Campbell first came to what was then called the Hanging Rock area in the 1830s to meet and become friends and associates with men like Robert Hamilton and Andrew Ellison to partner and build the Lawrence Furnace, the Hanging Rock Iron Forge and the Mt. Vernon Furnace.

Over the next 40 years, Campbell built his fortune, which in 1872 was inventoried to be at $1 million in assets. Twenty years earlier he decided to celebrate some of his success with the construction of his dream home.

What that house didn’t have in Campbell’s day was a brick front porch, a coat of dusty yellow paint and that attachment in the back that would look to him like half stable-half outhouse.

If Campbell were making his journey back through the city he created with a 21st Century guide, he’d be told that curious addition to his house was once a garage used to house automobiles. No doubt he would be amazed and pleased at that ingenuity, the kind he always brought to his business dealings, like the time he pushed to make the Vesuvius Furnace the first hot blast erected in the United States.

After all, it was through industrialization that Campbell was able to become the powerful man that he was, even at the time of his death in Aug. 30, 1891. By that time his fortune was gone, but his influence remained strong and certain.

He might pause to tell his modern-day companion how crowds gathered in front of his house at the hour of his funeral to show their respect.

“For a square the people congregated in throngs, testifying to the universal respect in which Mr. Campbell was held,” The Ironton Register reported. “The attendance included everybody, of all beliefs, colors, conditions, the rich and poor, the old and young. Never was there such a throng at a funeral in this town.”

A cortege of 60 carriages followed the hearse bearing his body to Woodland Cemetery. It included city police and U.S. mail carriers.

He would certainly tell his new friend how his fortune started when he saved up $600 from his wages as a general clerk in a store in Ripley to buy part interest in the steamboat “Banner.”

From there he discovered the Hanging Rock furnace district and used his acumen to become the founder of Ironton.

As the two would enter the house, Campbell would feel again the gracious ambience where he and his wife, Elizabeth, brought up their seven children. He would surely be pleased so many of the house’s architectural features are still intact, like the black walnut cantilevered staircase. Or the hand-pegged parquet floor that he had installed in his study from an intricate design he saw while traveling in Europe with his daughter, Clara.

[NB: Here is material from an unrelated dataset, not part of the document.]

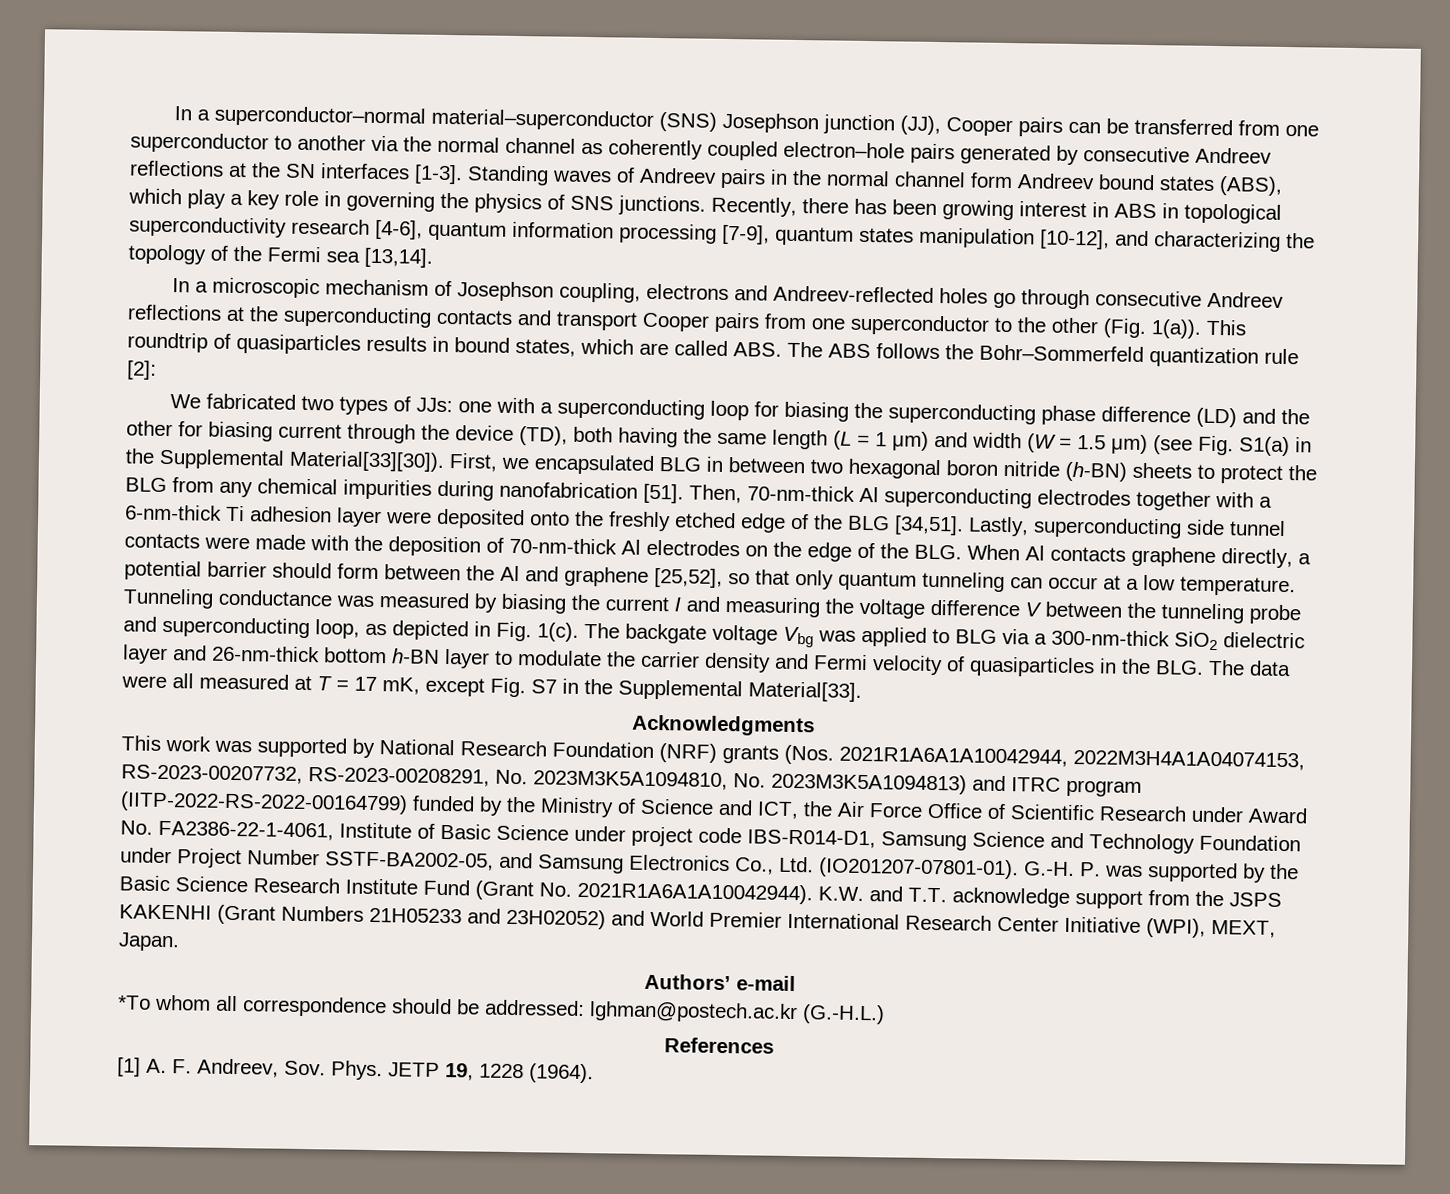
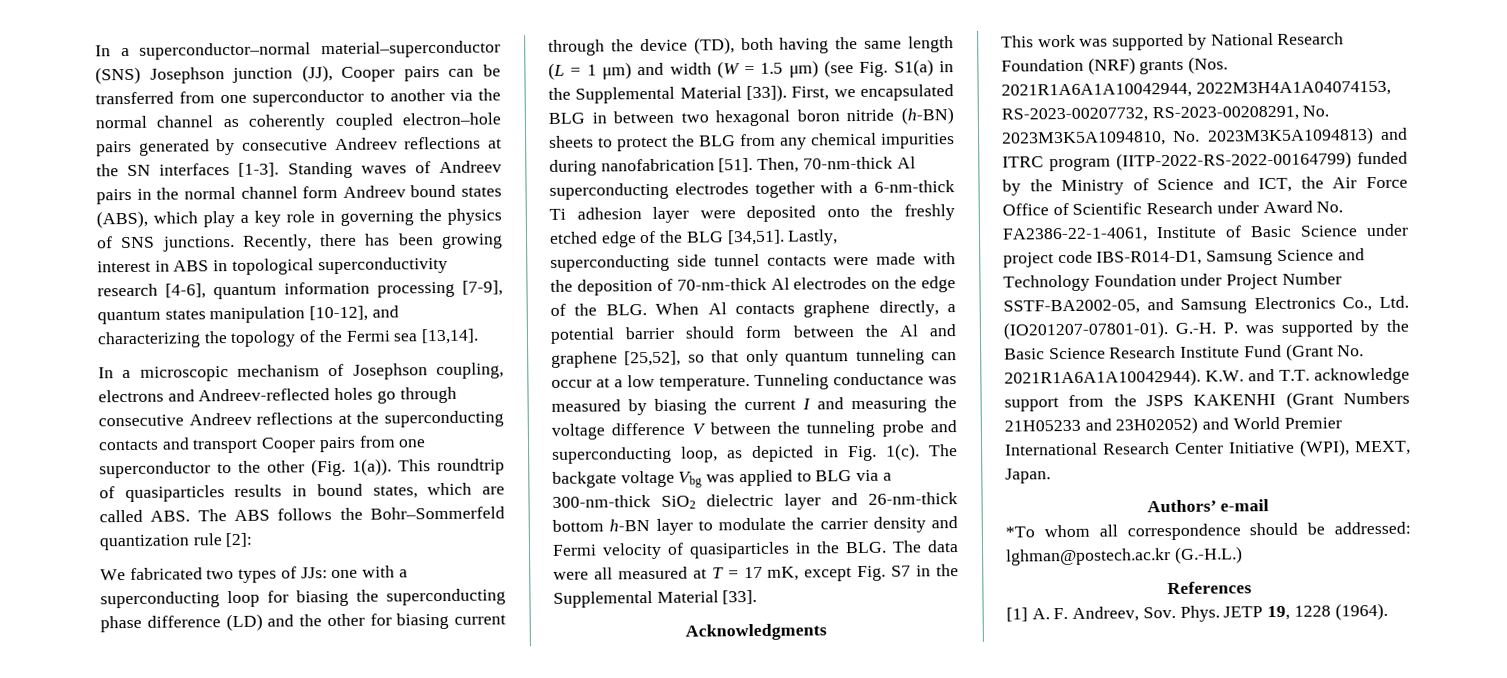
- We fabricated two types of JJs: one with a superconducting loop for biasing the superconducting phase difference (LD) and the other for biasing current through the device (TD), both having the same length (L = 1 μm) and width (W = 1.5 μm) (see Fig. S1(a) in the Supplemental Material[33][30]).
+ We fabricated two types of JJs: one with a superconducting loop for biasing the superconducting phase difference (LD) and the other for biasing current through the device (TD), both having the same length (L = 1 μm) and width (W = 1.5 μm) (see Fig. S1(a) in the Supplemental Material [33]).
- The backgate voltage Vbg was applied to BLG via a 300-nm-thick SiO2 dielectric layer and 26-nm-thick bottom h-BN layer to modulate the carrier density and Fermi velocity of quasiparticles in the BLG. The data were all measured at T = 17 mK, except Fig. S7 in the Supplemental Material[33].
+ The backgate voltage Vbg was applied to BLG via a 300-nm-thick SiO2 dielectric layer and 26-nm-thick bottom h-BN layer to modulate the carrier density and Fermi velocity of quasiparticles in the BLG. The data were all measured at T = 17 mK, except Fig. S7 in the Supplemental Material [33].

Looking out the second floor windows on the Lawrence Street side, much of what Campbell would see would look familiar as to the far left are still the towers of St. Lawrence O’Toole Roman Catholic Church and straight ahead the Presbyterian Church, built about 10 years before Campbell’s death.

He might tell his guide how that was once the spot where his barn stood and where many of the slaves he helped rescue would hide out before their journey to freedom in the north.

Over on the riverside of the house, looking out from the third floor windows of what was once the ballroom, Campbell would probably marvel at how fresh the sky looks. No longer are there dark clouds coming from the Belfont Furnace of his friend, Frederick Norton. Instead is the remnant of another industry, Meehan Steel, in the same spot where Norton’s works flourished.

Coming back down the staircase, but veering away from that dreaded porch, Campbell would be fascinated to discover the streets that he laid out and had recorded in 1849 are covered with a gray-black substance instead of the dirt he was used to. And no doubt he would be impressed that the hard white substance now used for sidewalks was introduced to Ironton by Norton’s son, Jessie Norton, in 1893, two years after Campbell’s death.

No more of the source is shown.